Q&A with SI’s Baseball Preview Editor

14COVv27_EGV_PromoSports Illustrated put out its annual SI Baseball Preview this week, which featured six regional covers (Stephen Strasburg, David Price, Justin Verlander, CC Sabathia, James Shields and Clayton Kershaw), 42 pages of scouting reports with standings and playoff predictions, stat projections from rotowire.com and takes on every team from rival scouts. Additional MLB preview content, including news, analysis and video previews on every team by Tom Verducci can be found on SI.com.

With opening day just a few days away, we sat down to discuss the process of putting together all of this content with SI Assistant Managing Editor Stephen Cannella, who oversaw the SI Baseball Preview.

SI.com MLBWhen did you start preparing for the Baseball Preview?

Cannella:  I had the general idea to use “strikeouts” as the theme as far back as last August. Over the previous year or so our coverage had brushed up against the idea that the game was changing: the pendulum had swung away from the hitting dominance of the 1990s and early 2000s, but it was more than that. The game looks different than it did even in past pitching-dominated eras, and that difference lies in how many more strikeouts there are. Tom Verducci and I talked about it and we were both excited about it as a preview theme. Over the next five months we kept this idea in mind, and in January we got more specific—that’s when Tom decided we should focus on the Rays’ pitching staff as the state-of-the-art for this era.  By the time spring training started, we had our scouts and writers lined up for who would cover each of the 30 teams. Copy started rolling in the second week of March and the issue came out this week.

What are the biggest challenges in managing this process?

Cannella:  The timing is always tough. Things change a lot during spring training: players get hurt, get traded, play well or play poorly. Kyle Lohse signing with the Brewers and Vernon Wells being traded to the Yankees on the Monday that we closed, those are good examples of what can happen close to a deadline. In an issue of this size that relies so heavily on detailed information about rosters and lineups, keeping up with the news is a big challenge. That, and praying that none of our cover choices got hurt.

Why did you use the Rotowire.com projected stats in this year’s MLB Preview?

Cannella:  We felt strongly that a preview should be forward thinking. The baseball analytics industry has become really good at predicting individual performance, and Rotowire is one of the best. I thought it would be fun to tap into that idea and have this issue tell readers more about what we think will happen this year than what did happen last year. It will be fun to look back in October and see how well we did. Hopefully we’ll do better with player projections than we usually do with our World Series prediction.

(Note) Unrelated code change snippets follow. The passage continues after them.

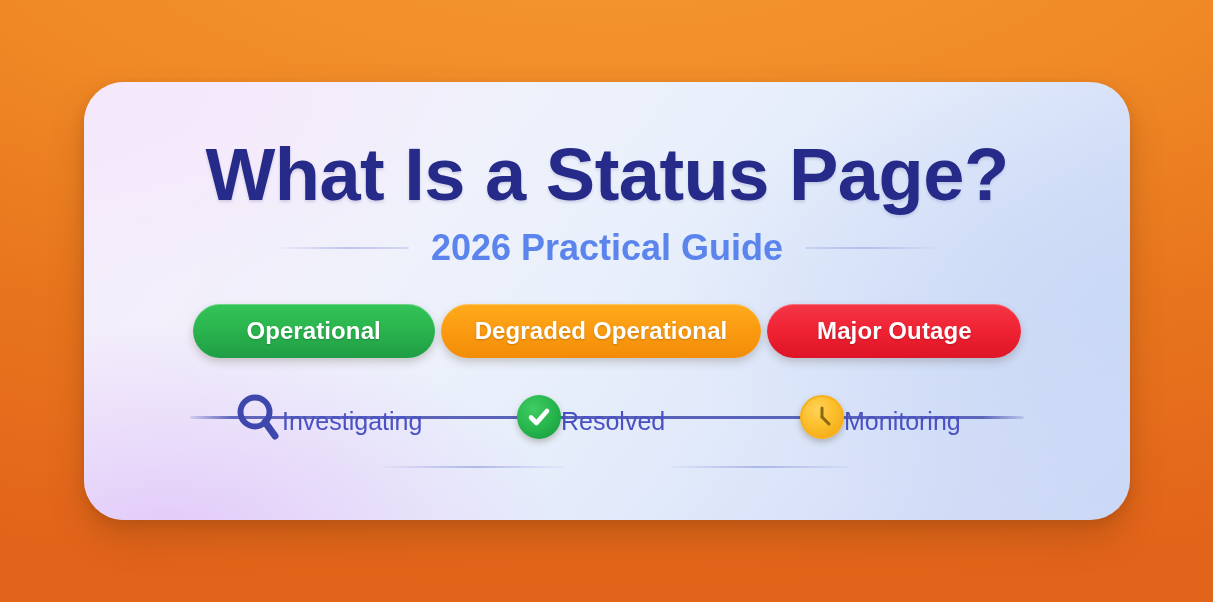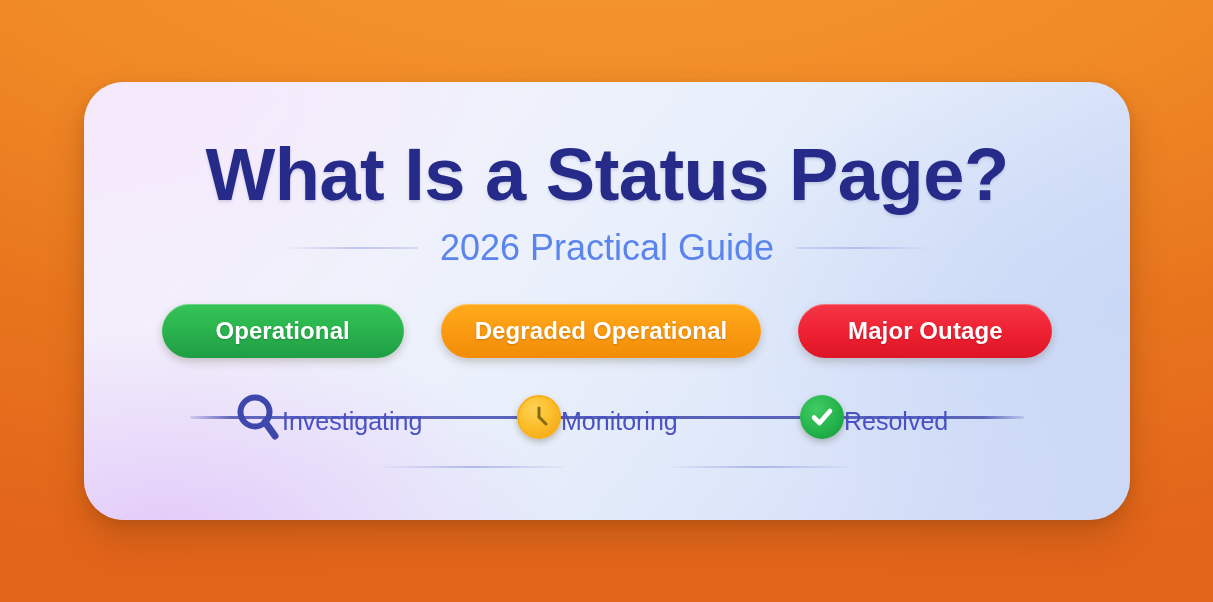--- a/index.html
+++ b/index.html
@@ -93,36 +93,36 @@
     width: 136px;
     height: 2px;
     border-radius: 2px;
     background: linear-gradient(90deg, rgba(140,150,220,0) 0%, rgba(150,160,225,0.55) 55%, rgba(150,160,225,0.30) 100%);
   }
   .sub-rule.right {
     background: linear-gradient(270deg, rgba(140,150,220,0) 0%, rgba(150,160,225,0.55) 55%, rgba(150,160,225,0.30) 100%);
   }
   .subtitle {
     font-size: 36px;
-    font-weight: 400;
+    font-weight: 700;
     color: #5b85ec;
     white-space: nowrap;
     line-height: 1;
   }
 
   
   .badges {
     position: absolute;
     left: 0;
     right: 0;
     top: 222px;
     display: flex;
     justify-content: center;
     align-items: center;
-    gap: 37px;
+    gap: 6px;
   }
   .badge {
     height: 54px;
     padding: 0 34px;
     display: inline-flex;
     align-items: center;
     justify-content: center;
     border-radius: 27px;
     color: #ffffff;
     font-size: 24px;
@@ -269,42 +269,42 @@
       <div class="tl-nodes">
 
         <div class="tl-node">
           <div class="tl-icon-wrap">
             <svg width="48" height="52" viewBox="0 0 48 52" aria-hidden="true">
               <circle cx="21" cy="21" r="14.5" fill="none" stroke="#3e48ac" stroke-width="6"></circle>
               <line x1="31" y1="31" x2="41" y2="45" stroke="#3e48ac" stroke-width="7" stroke-linecap="round"></line>
             </svg>
           </div>
           <div class="tl-label">Investigating</div>
+        </div>
+
+        <div class="tl-node">
+          <div class="tl-icon-wrap">
+            <div class="icon-circle check">
+              <svg width="28" height="28" viewBox="0 0 28 28" aria-hidden="true">
+                <polyline points="6,14.5 11.5,20 22,8" fill="none" stroke="#ffffff" stroke-width="4.6" stroke-linecap="round" stroke-linejoin="round"></polyline>
+              </svg>
+            </div>
+          </div>
+          <div class="tl-label">Resolved</div>
         </div>
 
         <div class="tl-node">
           <div class="tl-icon-wrap">
             <div class="icon-circle clock">
               <svg width="30" height="30" viewBox="0 0 30 30" aria-hidden="true">
                 <line x1="15" y1="15" x2="15" y2="6" stroke="#8a6a10" stroke-width="3" stroke-linecap="round"></line>
                 <line x1="15" y1="15" x2="22" y2="22" stroke="#8a6a10" stroke-width="3" stroke-linecap="round"></line>
               </svg>
             </div>
           </div>
           <div class="tl-label">Monitoring</div>
         </div>
 
-        <div class="tl-node">
-          <div class="tl-icon-wrap">
-            <div class="icon-circle check">
-              <svg width="28" height="28" viewBox="0 0 28 28" aria-hidden="true">
-                <polyline points="6,14.5 11.5,20 22,8" fill="none" stroke="#ffffff" stroke-width="4.6" stroke-linecap="round" stroke-linejoin="round"></polyline>
-              </svg>
-            </div>
-          </div>
-          <div class="tl-label">Resolved</div>
-        </div>
-
       </div>
     </div>
 
   </div>
 </div>
 
 </body></html>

Why did SI feature six covers for the Baseball Preview?

Cannella:  Several reasons, but the biggest is that baseball has more parity and is more unpredictable than ever before. Featuring six subjects reflects that: Every one of the six teams has a chance to contend this year, and all six pitchers we featured are poster boys for the strikeout trend we wanted to highlight. Multiple covers also gave us a chance to highlight some teams and markets that we don’t often feature prominently. Yes, we have Yankees and Dodgers covers. But I think it’s cool to see teams like the Royals and Rays get top billing too. I think the covers will create a lot of buzz in those markets.

How does the magazine work with SI.com?

Cannella:  The magazine and the web site were very intertwined for this issue.  Ted Keith, the SI.com baseball producer, and I worked closely to make the print and digital previews feel like parts of a whole. For our scouting reports, writers who covered spring training worked on the same teams for both magazine and web for the most part, producing different but complementary pieces for both. The hope is that the magazine and SI.com content work together and that readers will see reading on as the key to the full SI preview experience.

What can you tell me about the SI team of baseball writers?

Cannella:  Well, the conversation starts with Tom Verducci. He’s the best baseball writer alive and will go down as one of the best ever. HIs three stories in the preview issue demonstrate his various strengths. “Generation K” shows off his ability to spot trends and distill the big picture into a perfect snapshot of what’s happening in the game at any given moment. In “The Rays Way” he drills down into the art and science of pitching development—it’s a terrific inside-baseball story packaged in great narrative. And in “Washington Heights” he brings a historical perspective to one of the teams of the moment, the Nationals. The rest of our team is fantastic as well. Ben Reiter, Albert Chen, Joe Lemire and Matt Gagne blanketed spring training and turned out a ton of great scouting report material for the magazine and the web. Ted Keith gets a special shoutout: Not only did he edit and produce the web package, he wrote five team previews as well. It was a lot of work, and everyone did a spectacular job.

Who do you predict will win this year’s World Series? Any sleeper teams?

Cannella:  I will stick with the pick we made in the magazine – the Nationals. But as I mentioned earlier, so many teams can compete this year. I wouldn’t be surprised to see the Rays, Reds, Dodgers, Tigers, or the Angels as the last team standing. As for sleeper teams, I think the Royals, Indians and Padres have a chance to sneak up on people this season.